A bumper crop of books on alternative therapies now line the shelves of the “Health and Medicine” section of the typical neighborhood bookstore. No longer limited to the off-label and self-published material that was once the staple of New Age outlets, the newer titles come from mainstream publishers, and place unconventional treatments on equal footing with Western medicine. One prominent example is The Medical Advisor: The Complete Book of Alternative and Conventional Treatment,2 published last year by Time-Life Books. This handsome volume describes health problems in encyclopedic detail, noting for each the conventional medical approach and then listing several alternatives: ancient Chinese, homeopathic, herbal, and so on.

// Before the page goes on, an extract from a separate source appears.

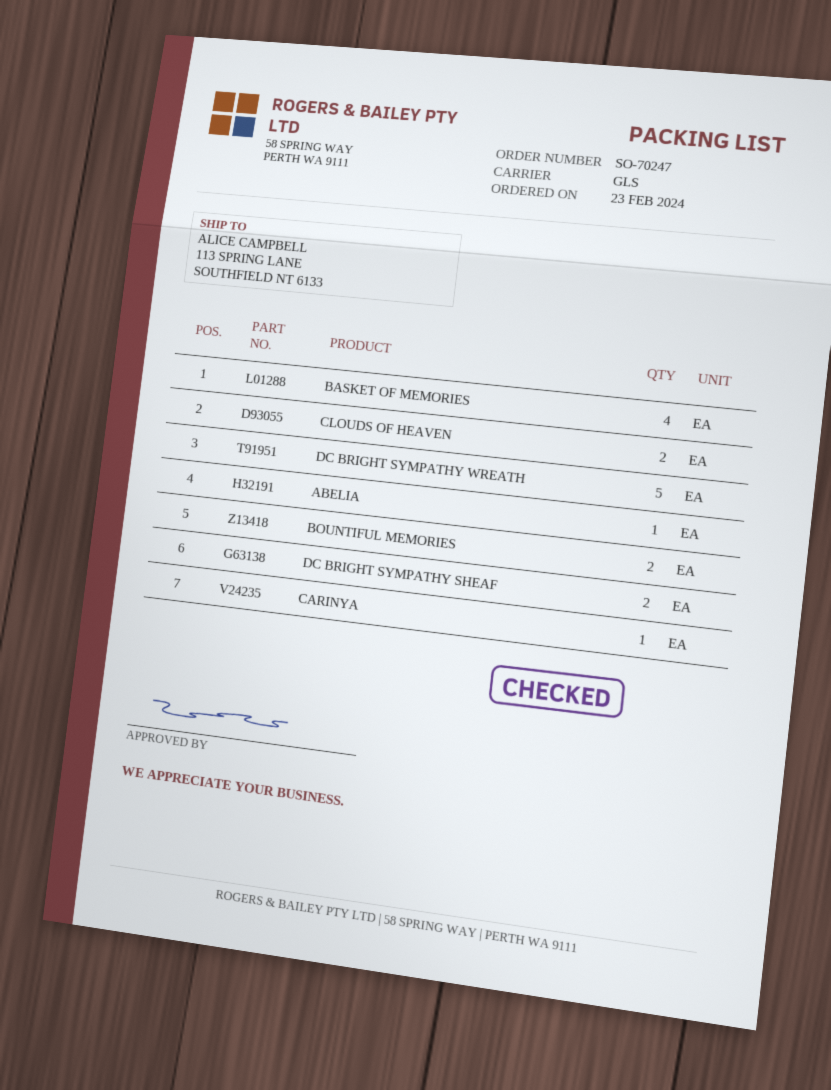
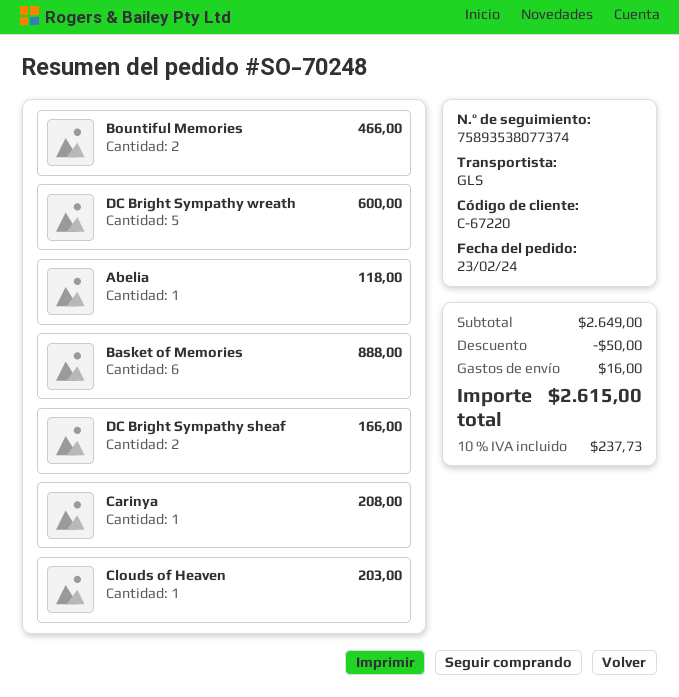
order number: SO-70247 -> SO-70248
BASKET OF MEMORIES: 4 -> 6
CLOUDS OF HEAVEN: 2 -> 1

The Public Broadcasting System (PBS) has repeatedly broadcast presentations of alternative healing. Bill Moyers’s 1993 series, Healing and the Mind, attracted almost twice the normal PBS viewing audience. Andrew Weil, M.D., a popular author who now teaches “Integrative Medicine” at the University of Arizona School of Medicine, has offered articulate distillations from his book Spontaneous Healing on a program of the same name. Deepak Chopra, M.D., a publishing hot-ticket and America’s foremost purveyor of India’s ancient healing system known as ayurveda, captivated viewers in the PBS specials, “Body, Mind and Soul: The Mystery and the Magic” and “The Way of the Wizard.”

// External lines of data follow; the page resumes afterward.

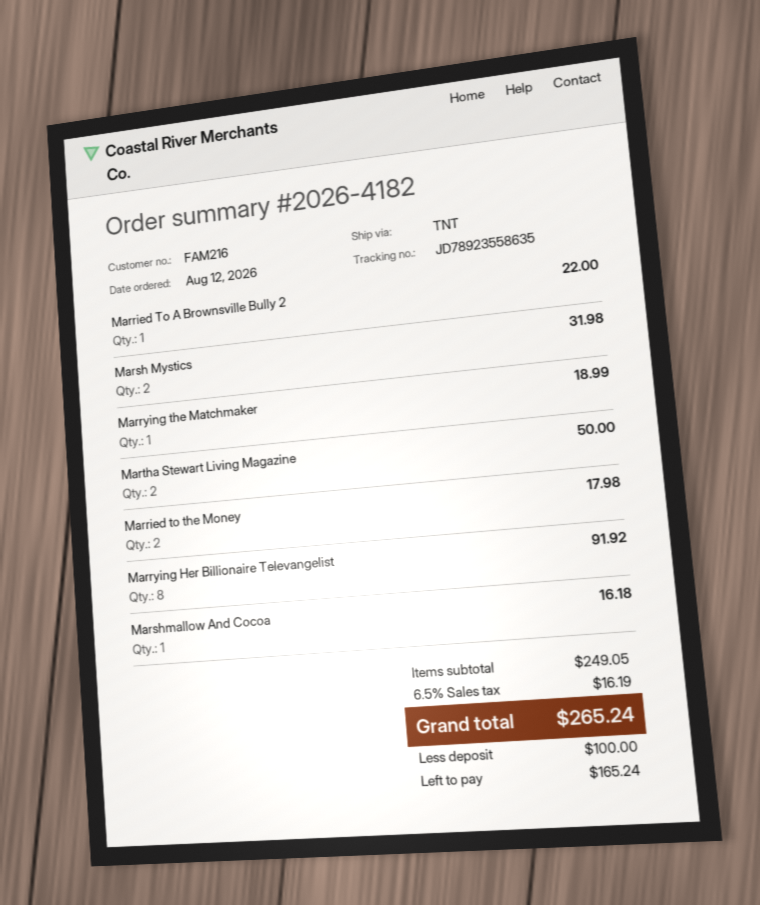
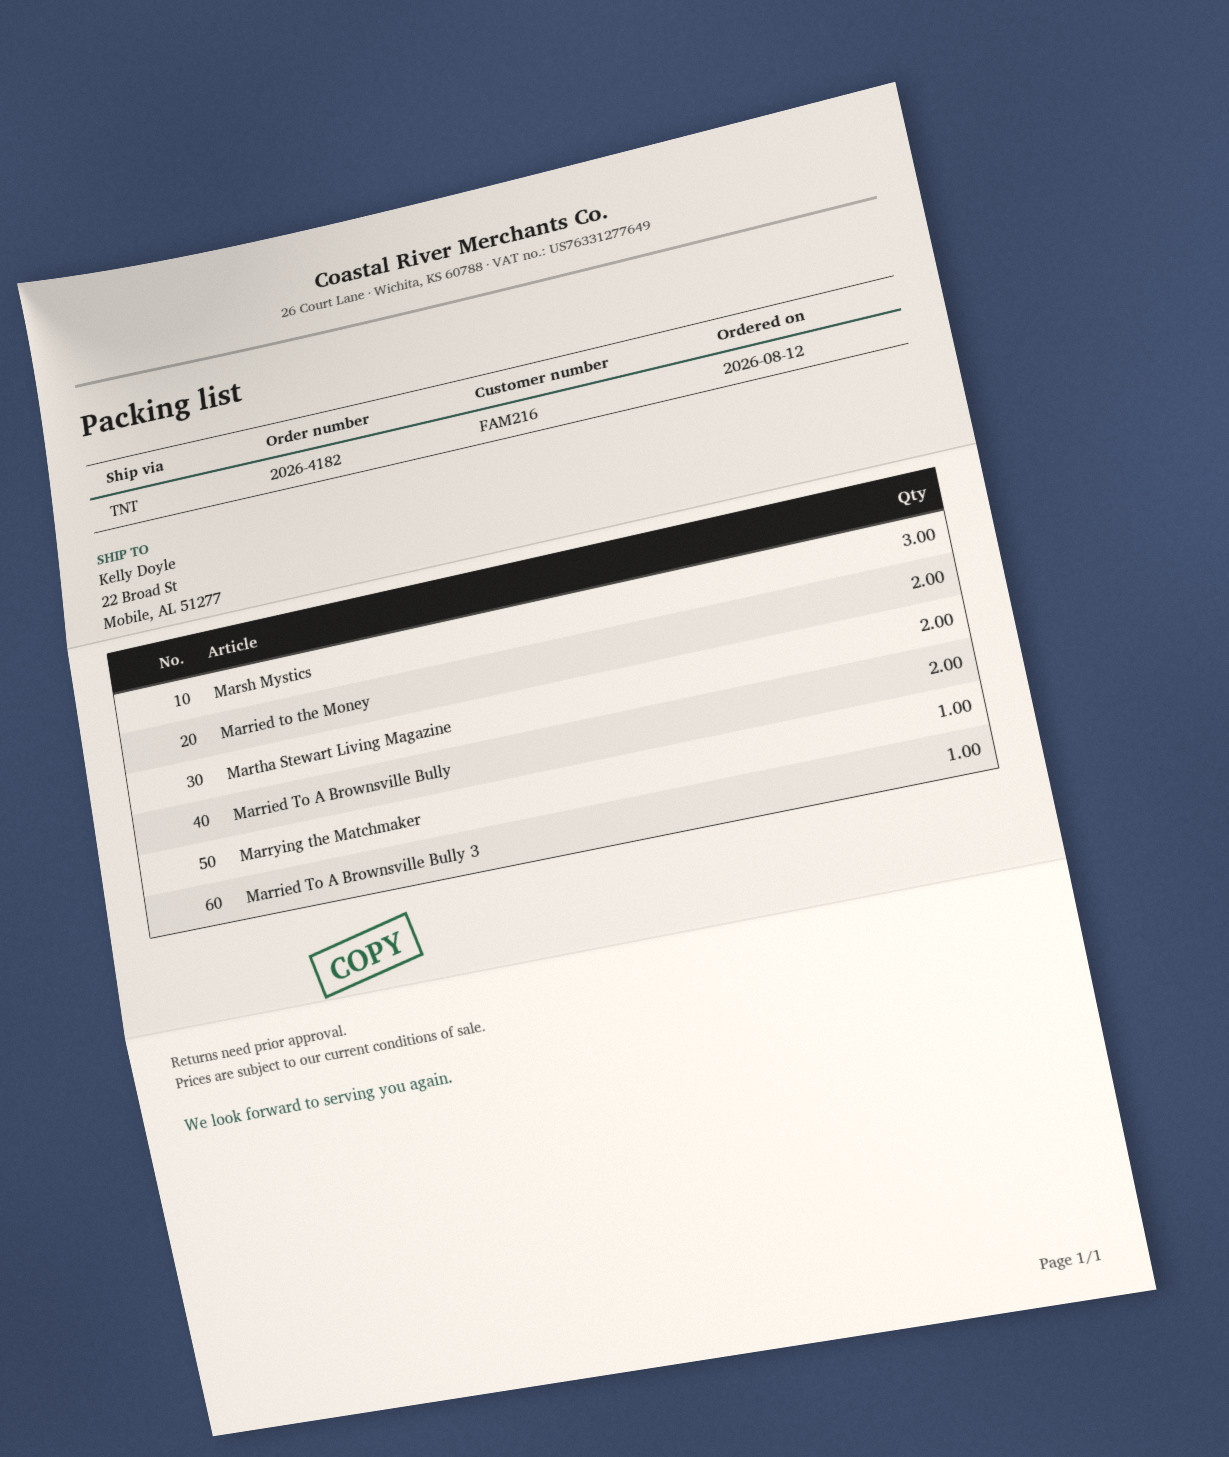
Married To A Brownsville Bully 2: 1 -> none
Marsh Mystics: 2 -> 3
Marrying Her Billionaire Televangelist: 8 -> none
Marshmallow And Cocoa: 1 -> none
Married To A Brownsville Bully: none -> 2
Married To A Brownsville Bully 3: none -> 1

Websites devoted to alternative therapies abound on the Internet. If one tells the Yahoo search engine to look for “alternative medicine,” he or she will be escorted to more than 200 sites, many of which provide links to dozens of others. On the other hand, cautionary notices and critical analyses by organizations such as the National Council against Health Fraud and the Committee for the Scientific Investigation of Claims of the Paranormal (CSICOP, a humanist think tank that publishes Skeptical Inquirer) are few and far between.
Periodicals promoting alternative therapies are now available both for the general public (for example, Natural Health) and health care providers. The monthly journals Alternative and Complementary Therapies and Alternative Therapies in Health and Medicine contain articles and studies of variable quality, which in some cases (unlike standard medical journals) freely wade into metaphysical and promotional material.

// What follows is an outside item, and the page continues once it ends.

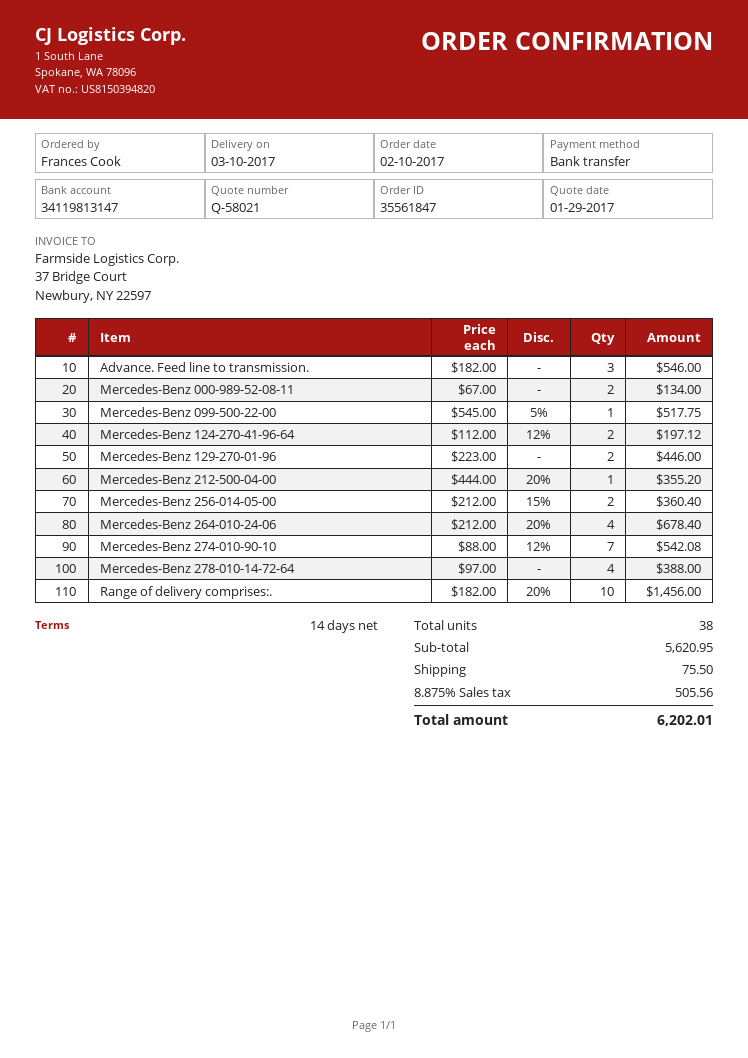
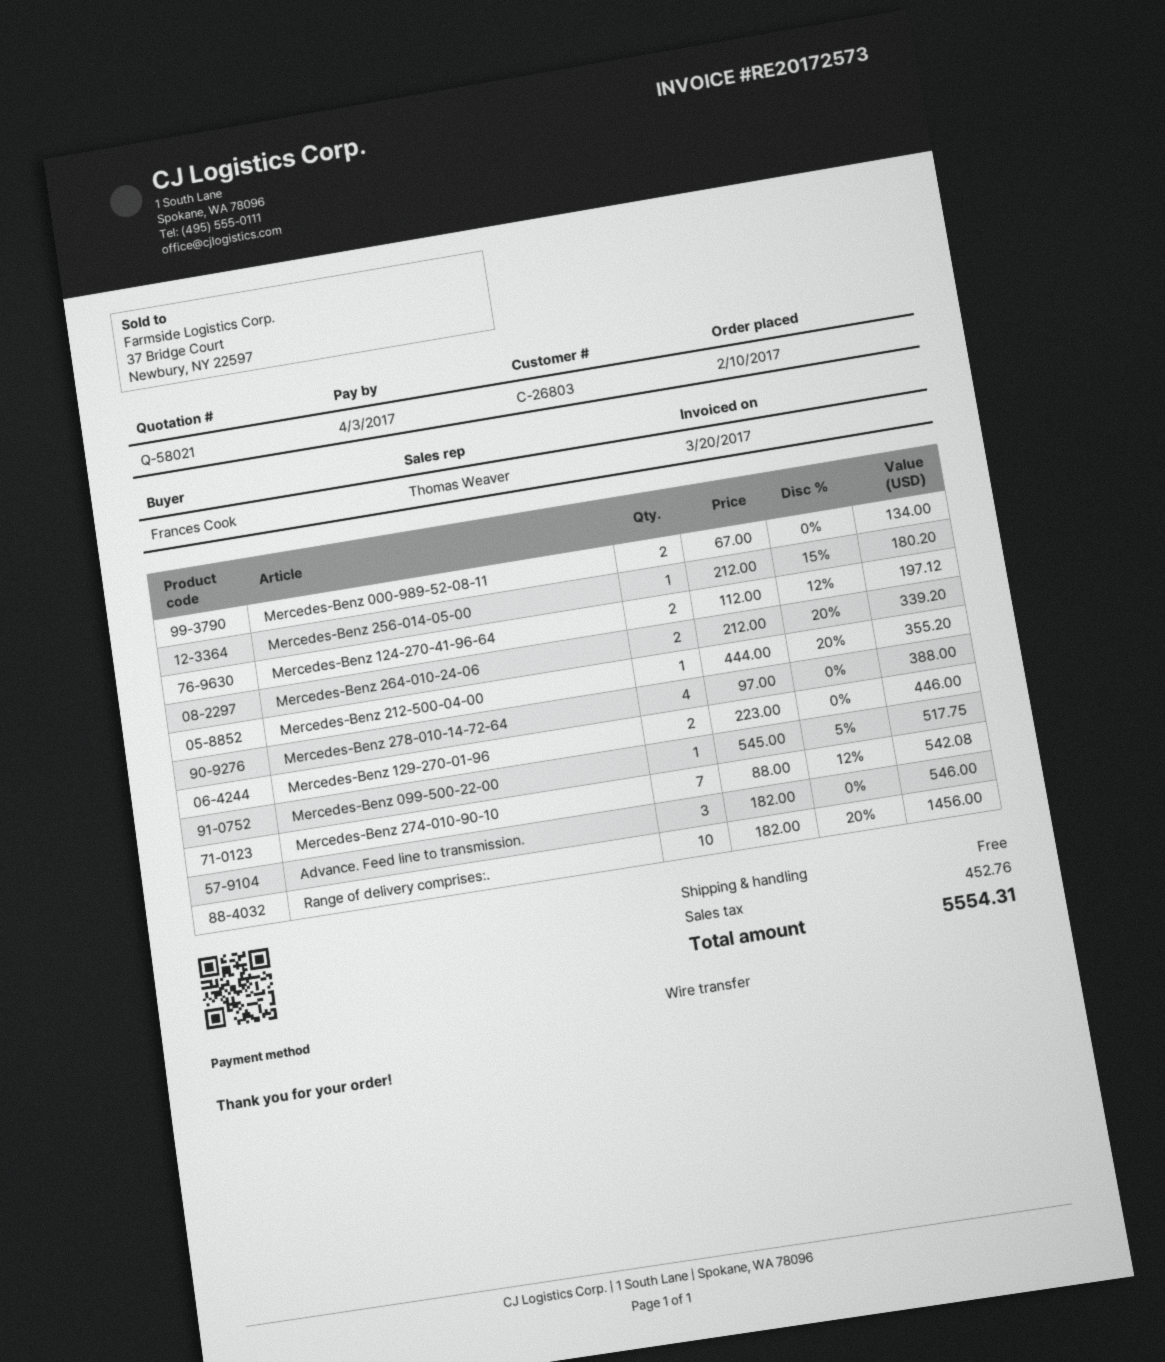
Mercedes-Benz 256-014-05-00: 2 x 212.00 - 15% = 360.40 -> 1 x 212.00 - 15% = 180.20
Mercedes-Benz 264-010-24-06: 4 x 212.00 - 20% = 678.40 -> 2 x 212.00 - 20% = 339.20
shipping: 75.50 -> 0.00
tax: 505.56 -> 452.76
total: 6202.01 -> 5554.31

The most striking foray into the realm of conventional medicine occurred last November when American Family Physician, the official journal of the American Academy of Family Physicians (normally a reliable resource), published as its cover article, “Alternative Medicine and the Family Physician.”3 Authored by James M. Gordon, M.D., who directs the Mind-Body Center in Washington, D.C., the article offered a bland overview of alternative care, admonished family physicians to “convey a sensitive acceptance and an openness to….their patients’ interest in alternative therapies,” and encouraged practitioners to explore this realm themselves — starting with Gordon’s own book, Manifesto for a New Medicine. An accompanying editorial strongly endorsed physician involvement in alternative therapies, and a duplicable information sheet did likewise for patients. Nowhere in these materials was there a note of caution or concern about any of the approaches mentioned.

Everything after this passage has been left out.